Revision tracking records |
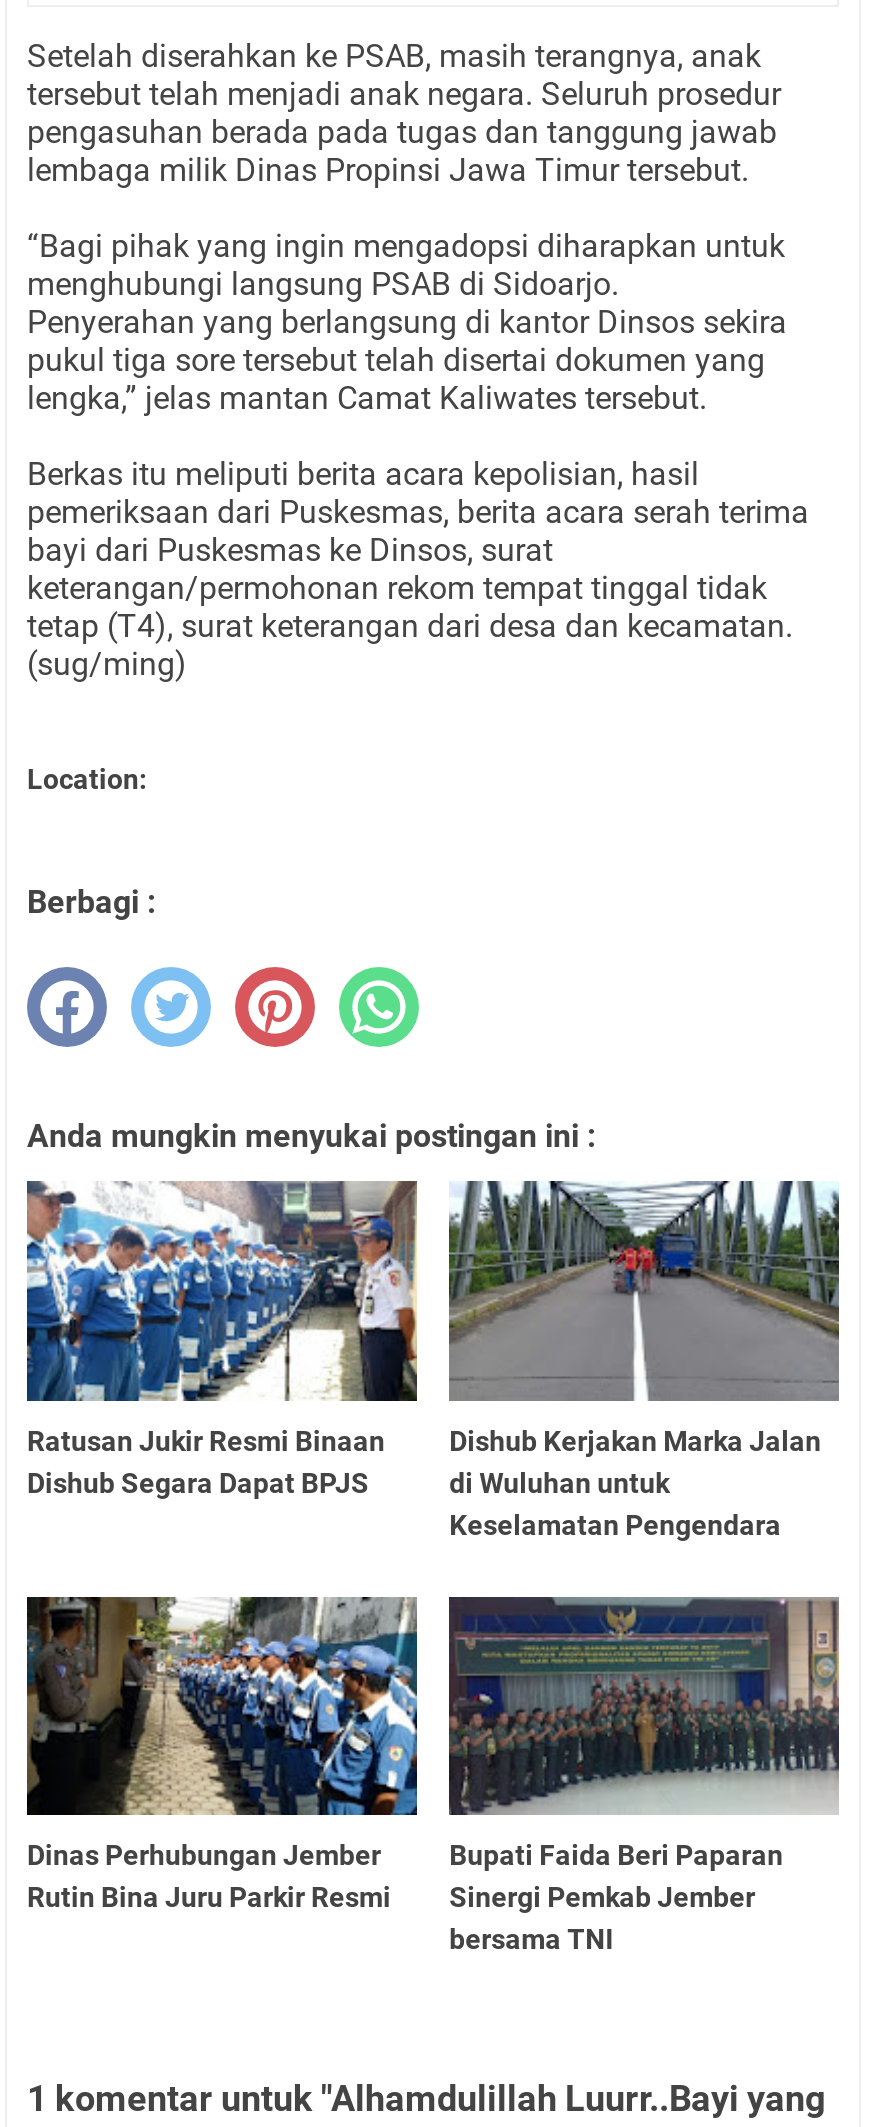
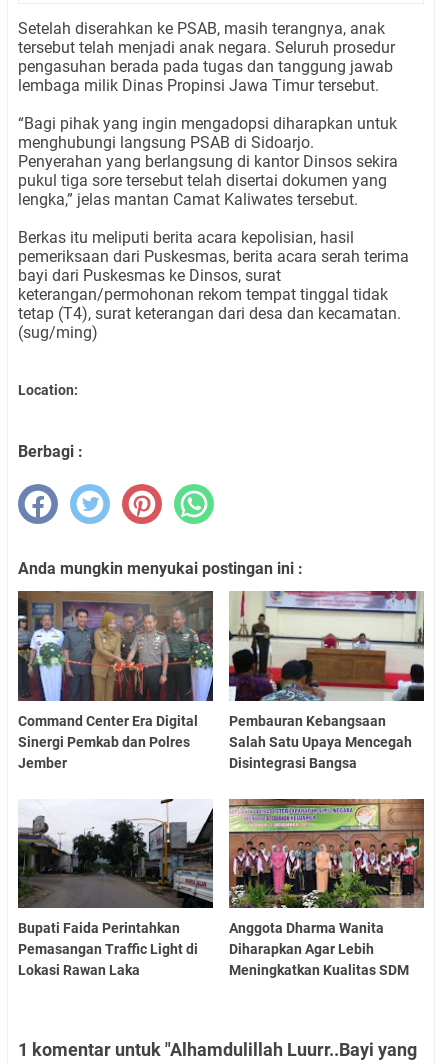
- [image]
- Ratusan Jukir Resmi Binaan
- Dishub Segara Dapat BPJS
+ [image]
+ Command Center Era Digital
+ Sinergi Pemkab dan Polres
+ Jember

- [image]
- Dishub Kerjakan Marka Jalan
- di Wuluhan untuk
- Keselamatan Pengendara
+ [image]
+ Pembauran Kebangsaan
+ Salah Satu Upaya Mencegah
+ Disintegrasi Bangsa

- [image]
- Dinas Perhubungan Jember
- Rutin Bina Juru Parkir Resmi
+ [image]
+ Bupati Faida Perintahkan
+ Pemasangan Traffic Light di
+ Lokasi Rawan Laka

- [image]
- Bupati Faida Beri Paparan
- Sinergi Pemkab Jember
- bersama TNI
+ [image]
+ Anggota Dharma Wanita
+ Diharapkan Agar Lebih
+ Meningkatkan Kualitas SDM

Required work |
Could the entries above be returned verbatim, with no pictures included?

Answer |
- [image]
- Ratusan Jukir Resmi Binaan
- Dishub Segara Dapat BPJS
+ [image]
+ Command Center Era Digital
+ Sinergi Pemkab dan Polres
+ Jember

- [image]
- Dishub Kerjakan Marka Jalan
- di Wuluhan untuk
- Keselamatan Pengendara
+ [image]
+ Pembauran Kebangsaan
+ Salah Satu Upaya Mencegah
+ Disintegrasi Bangsa

- [image]
- Dinas Perhubungan Jember
- Rutin Bina Juru Parkir Resmi
+ [image]
+ Bupati Faida Perintahkan
+ Pemasangan Traffic Light di
+ Lokasi Rawan Laka

- [image]
- Bupati Faida Beri Paparan
- Sinergi Pemkab Jember
- bersama TNI
+ [image]
+ Anggota Dharma Wanita
+ Diharapkan Agar Lebih
+ Meningkatkan Kualitas SDM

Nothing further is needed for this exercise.